-- Opening Marker --
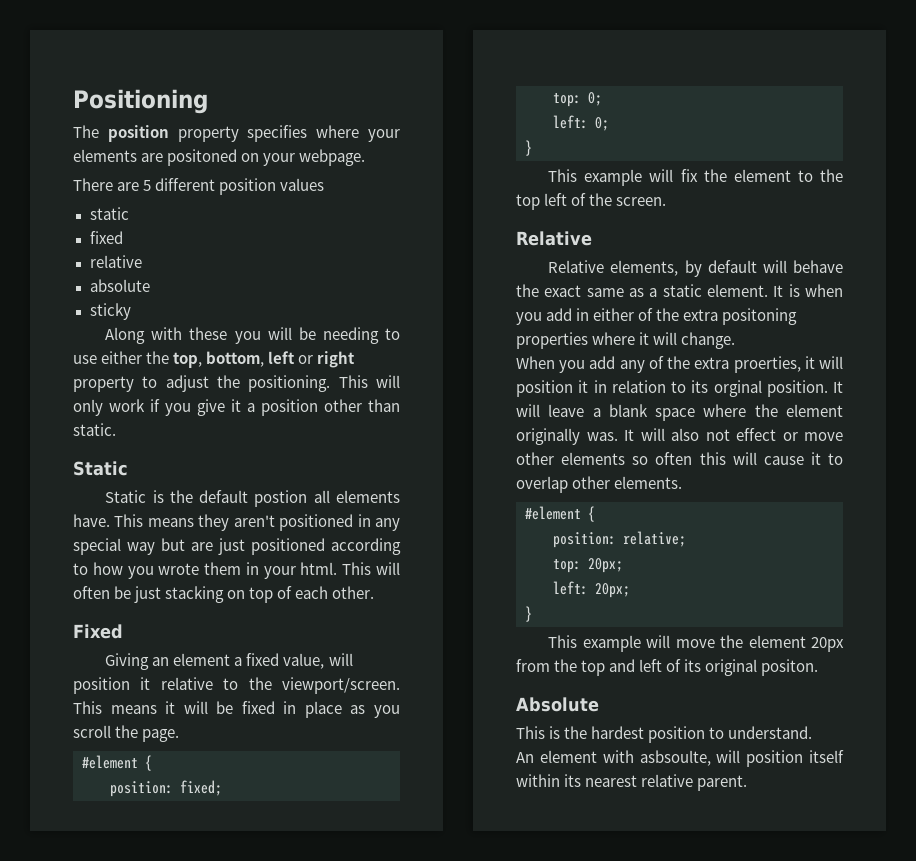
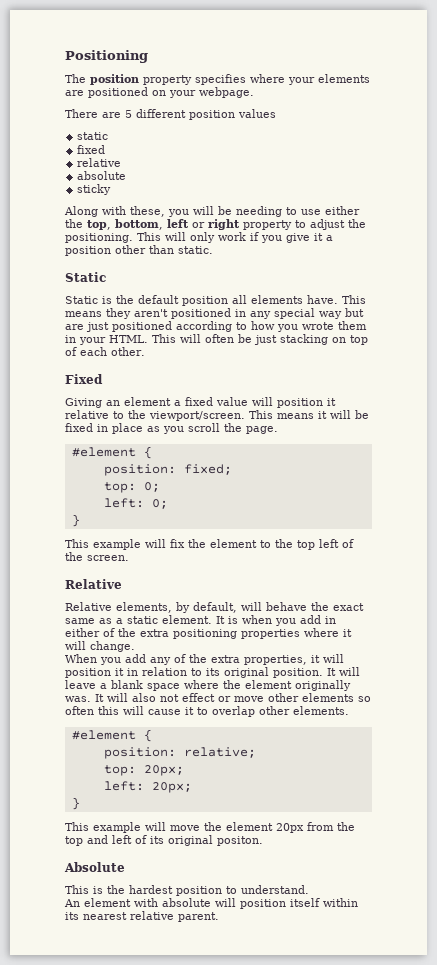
[167,149,238,166] positoned -> [88,87,148,98] positioned
[189,327,228,340] these -> [130,206,165,217] these,
[254,490,308,507] postion -> [182,296,228,306] position
[300,562,338,575] html. -> [109,335,148,343] HTML.
[283,653,325,669] value, -> [216,397,248,406] value
[707,260,757,273] default -> [193,602,237,613] default,
[722,308,798,325] positoning -> [173,629,237,639] positioning
[733,356,801,373] proerties, -> [244,655,307,665] properties,
[713,380,762,397] orginal -> [224,667,269,678] original
[639,750,711,766] asbsoulte, -> [162,898,211,907] absolute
-- Closing Marker --
- Work instruction: Every line of the data should be copied as it stands, without the images.

- Exercise answer:
[167,149,238,166] positoned -> [88,87,148,98] positioned
[189,327,228,340] these -> [130,206,165,217] these,
[254,490,308,507] postion -> [182,296,228,306] position
[300,562,338,575] html. -> [109,335,148,343] HTML.
[283,653,325,669] value, -> [216,397,248,406] value
[707,260,757,273] default -> [193,602,237,613] default,
[722,308,798,325] positoning -> [173,629,237,639] positioning
[733,356,801,373] proerties, -> [244,655,307,665] properties,
[713,380,762,397] orginal -> [224,667,269,678] original
[639,750,711,766] asbsoulte, -> [162,898,211,907] absolute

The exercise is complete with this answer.